Pressure to conserve the primary structures of regulatory peptides during the evolution of vertebrates has been distinctly non-uniform. It is proposed that the major factor determining the extent to which the amino acid sequence of a peptide is conserved is the need to maintain high affinity binding to one or more specific receptors.

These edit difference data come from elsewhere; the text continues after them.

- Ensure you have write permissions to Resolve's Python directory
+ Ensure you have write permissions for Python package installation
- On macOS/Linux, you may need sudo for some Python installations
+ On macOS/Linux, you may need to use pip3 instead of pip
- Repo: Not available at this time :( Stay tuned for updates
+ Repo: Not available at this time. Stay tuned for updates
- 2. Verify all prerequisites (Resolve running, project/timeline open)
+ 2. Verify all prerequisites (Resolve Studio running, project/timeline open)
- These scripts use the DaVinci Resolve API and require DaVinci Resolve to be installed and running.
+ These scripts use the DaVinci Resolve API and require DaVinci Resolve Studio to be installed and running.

In the case of peptides such as neuropeptide Y and somatostatin, that bind to multiple receptor subtypes via different signal epitopes, the complete primary structure has been strongly conserved throughout evolution. However, one or more duplications of the gene encoding such a peptide, for example to produce the peptide tyrosine-tyrosine (PYY) and pancreatic polypeptide (PPY) genes, result in a relaxation of conservative pressure on the copies. For peptides such as insulin, gastrin-releasing peptide and urotensin-II, selective pressure has acted primarily to conserve the receptor-binding domain and those residues in the peptide that maintain the domain in its correct conformation. Glucagon-like peptide-1 (GLP-1) is exceptional in that the GLP-1 receptor in the pancreata of tetrapods that is linked to the stimulation of insulin release exerts relatively strong conservative pressure on its ligand whereas the GLP-1 receptor in fish liver that is linked to glycogenolysis and gluconeogenesis does not. Evolutionary pressure to conserve sequence has been weakest in the case of peptides whose mechanism of action involves a non-specific interaction with the cell membrane rather than binding to a specific receptor. Examples include peptide families involved in host defense, such as the cationic, alpha-helical antimicrobial peptides synthesized in frog skin.